Molar mass distribution
From Biocrawler, the free encyclopedia.
The Molar mass distribution in a polymer describes the relationship between a polymer fraction and the molar mass of that polymer fraction. In linear polymers the individual polymer chains rarely have the exact same degree of polymerization and there is always a distribution around an average value.
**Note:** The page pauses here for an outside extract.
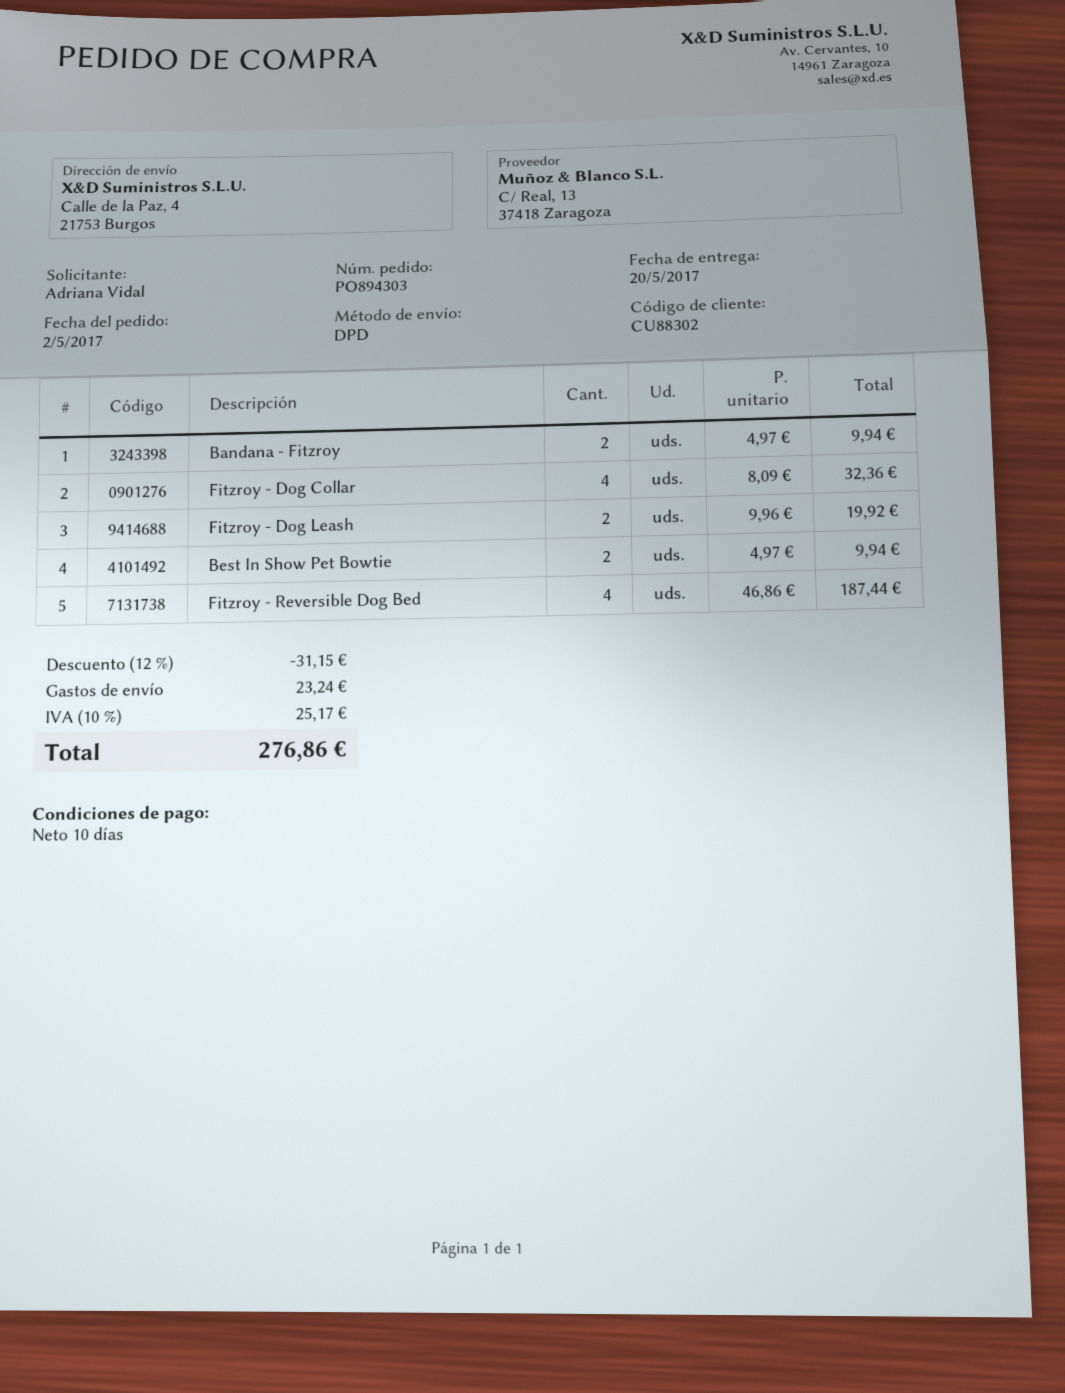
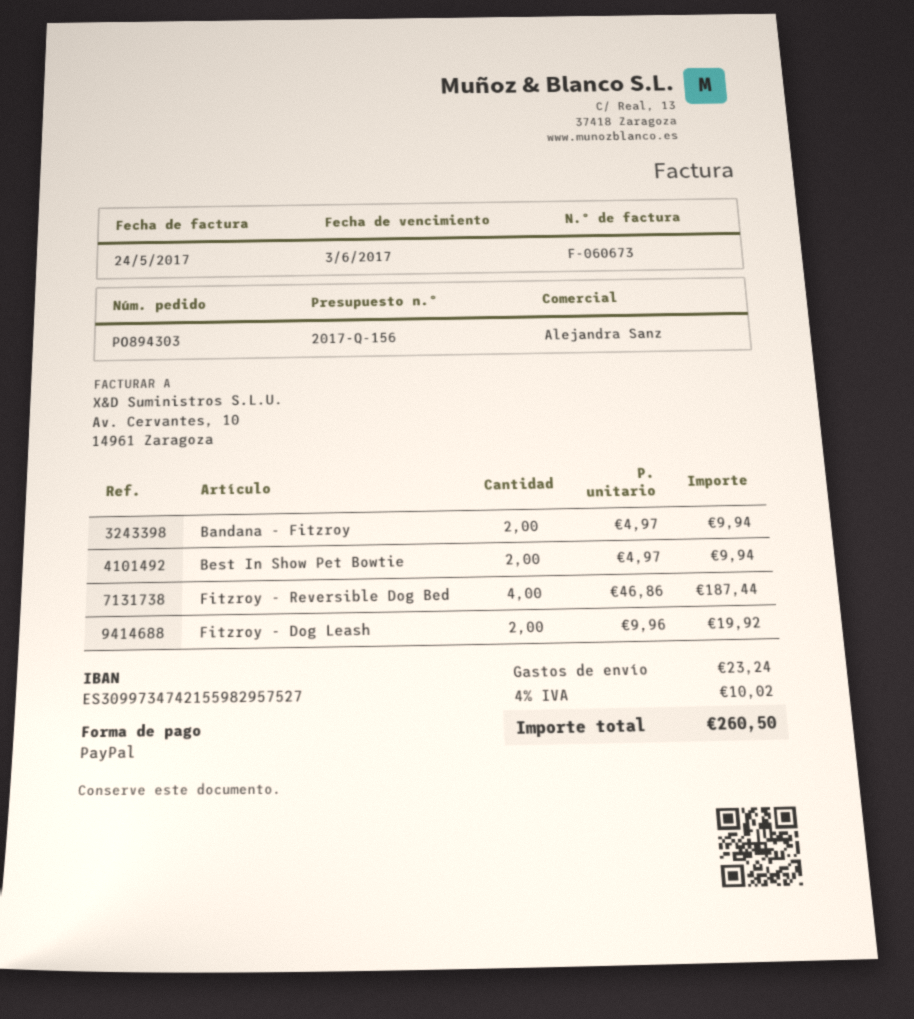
Fitzroy - Dog Collar: 4 x 8.09 = 32.36 -> none
discount: 12% = 31.15 -> none
tax: 10% = 25.17 -> 4% = 10.02
total: 276.86 -> 260.50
Different average values can be defined depending on the statistical method that is applied. The weighted mean can be taken with the weight fraction, the mole fraction or the volume fraction:
- Weight average molar mass or Mw
- Number average molar mass or Mn
- Volume average molar mass or Mv
- Z average molar mass or Mz
These different definitions have true physical meaning because different techniques in physical polymer chemistry often measure just one of them. For instance osmometry measures number average molar mass and small angle neutron scattering measures weight average molar mass.Mv and Mz are obtained from respectively viscosimetry and sedimentation analysis. In a typical distribution curve the average values are related to each other as follows Mn < Mv < Mw < Mz. Polydispersity of a sample is defined as Mw divided by Mn and gives an indication just how narrow a distribution is.
The molar mass distribution of a polymer sample depends on factors such as chemical kinetics and work-up procedure. Ideal step-growth polymerization gives a polymer with polydispersity of 2. ideal living polymerization results in a polydispersity of 1. By dissolving a polymer a insoluble high molar mass fraction may be filtered off resulting in an large reduction in Mw and a small increase in Mn thus reducing polydispersity.
Molecular weight distribution is often found in the literature but this phrase is technically incorrect.